Widely shared claims that holding a flame to snow can test if it’s natural or “chem snow” are false and misunderstand normal chemical processes, experts have told Full Fact.
Videos in which snow appears to go black and doesn’t melt when exposed to a flame have been circulating on X, Instagram and TikTok with some versions gaining millions of views.
One clip filmed in the UK, viewed over 93,000 times, depicts a person holding the flame from a safety gas lighter to a snowball, which begins to blacken and disappear. A person speaking in the footage says: “This is not natural snow, this, this is chem snow.”
A caption with the video adds: “Usually what happens is the Snow when lit with a flame of any kind will start to turn black and smell like burning plastic.
“It will also start to shrink back like Polystyrene that has been lit, it will very rarely drip with water like regular Snow/Ice should do and it will just shrink back into itself.”
The poster warns that children shouldn’t be allowed to “play with this sort of Snow, it's laced full of Toxic Chemtrails that can get them sick”.
But Full Fact has spoken to multiple experts on snow and atmospheric science who confirmed that the claims are based on a misunderstanding of the science of applying heat to snow.
What is actually happening when the snow turns black?
While many of the videos appear to show snow turning black, experts say the marks come from the fuel of the lighter itself (generally butane) rather than the snow turning into something else.
“Full combustion needs a good oxygen supply,” said Professor Elizabeth Morris, a glaciologist at the University of Cambridge.
“If you hold a flame next to a cold piece of snow incomplete combustion will mean that soot is produced and deposited on the snow.

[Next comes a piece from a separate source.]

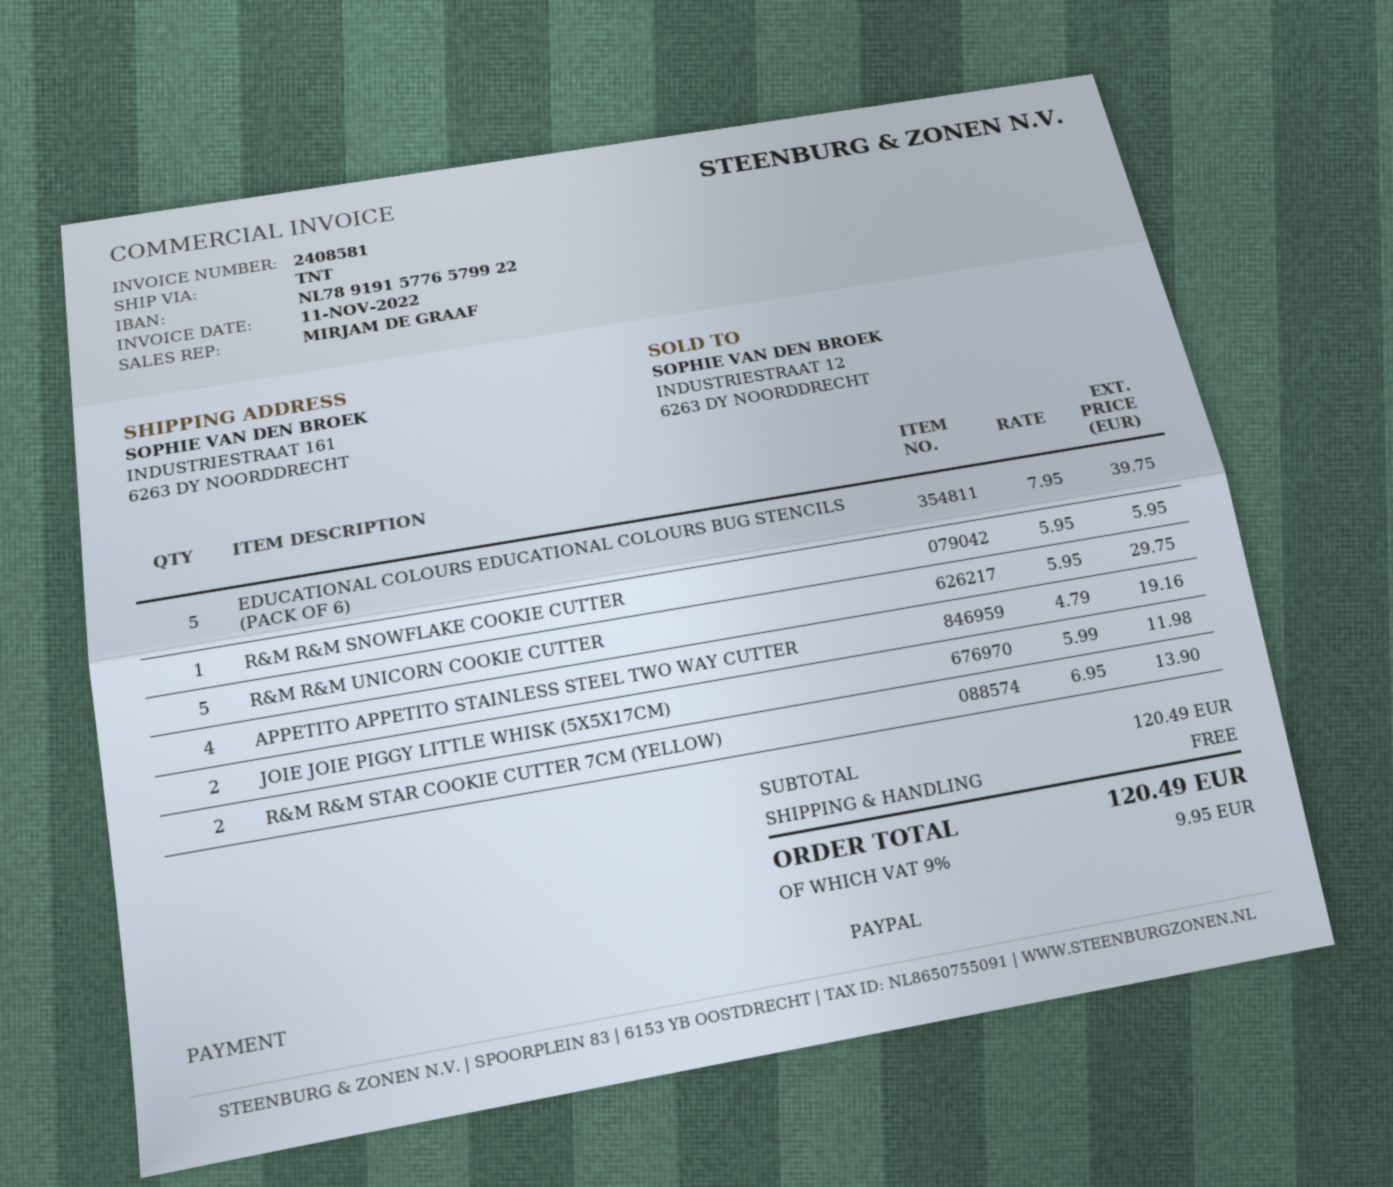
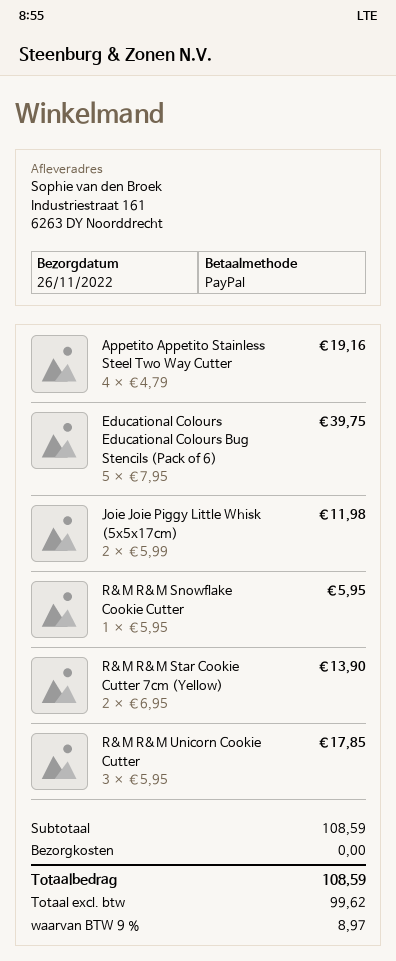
R&M R&M UNICORN COOKIE CUTTER: 5 x 5.95 = 29.75 -> 3 x 5.95 = 17.85
subtotal: 120.49 -> 108.59
tax: 9% = 9.95 -> 9% = 8.97
total: 120.49 -> 108.59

The soot comes from the hydrocarbon in the lighter fuel, not from the snow.”
Rachel James, a post-doctoral researcher in atmospheric science at the University of Manchester compared it to how candles sometimes leave soot marks as a result of incomplete combustion.
Alastair Lewis, professor of atmospheric chemistry at the University of York and the National Centre for Atmospheric Science also told Full Fact: “The black residues are very likely smoke particles from the butane flame, plus probably some amount of unburned fuel from the lighter depositing and then oxidising in the flame.”
Why doesn’t the snow appear to melt?
A key part of what is presented as evidence in the video that snow has been tampered with, is that it doesn’t seem to melt when exposed to heat, instead shrinking back in a way described as being like burning polystyrene.
But experts explained to us that normal chemical processes caused this effect, notably sublimation—when a substance changes from a solid to a gas without becoming a liquid in between.
Paul Connolly, professor of atmospheric physics at the University of Manchester said some snow may initially melt in response to the heat, but then get re-absorbed into the rest of the snowball.
“Snow is porous,” he added. “So either some of that water can be sort of soaked into the snow and it will refreeze inside that sort of porous matrix; or it's only a very thin layer at a time that's forming of water, liquid water that'll just heat up to above 100°C very quickly with that kind of flame, and sublime straight to water vapour.”
Professor Morris also told us the snowball could be subliming invisibly from solid to gas or the water was being absorbed into the pores between the remaining grains of snow.
“I suspect the meltwater from the hole in the snowball being produced by the flame is being sucked up into the surrounding snow rather than dripping down as the experimenter expects,” she said.
Professor Lewis also offered a similar analysis about what can be observed in the video “An individual snowflake doesn’t have very much water in it, so when it melts the liquid can be adsorbed onto the surfaces of other flakes, ultimately becoming more like a wet ice droplet,” he told Full Fact.
“That uptake might mean that liquid water doesn’t necessarily immediately fall from the snowball. It's similar to how snow depth shrinks as fresh snow warms slightly and goes from being fluffy ice crystals to wet ice droplets.”
Other claims that snow is ‘fake’
Other claims that the formation of recent snowfall is “fake” or chemically altered in some way have also gained traction online. Proof of this is often presented as snow crumbling into powder rather than sticking together, and more icy or granular snow.
But, as experts explain, this is also not evidence of any kind of weather manipulation.
“You can get all these different types of snow. It really depends on the properties of the clouds, where the snow forms and grows,” Professor Connolly said.
He added that snow which forms at temperatures just below 0°C, will create large ‘aggregates’ of snowflakes, which are easier to shape into snowballs without falling apart than powdery snow that forms at lower temperatures.
“You can get a whole range of properties of snow without the need for any kind of pollution, or chemicals being pumped into the snow. It's just a physical property of snowflakes that form naturally,” he said.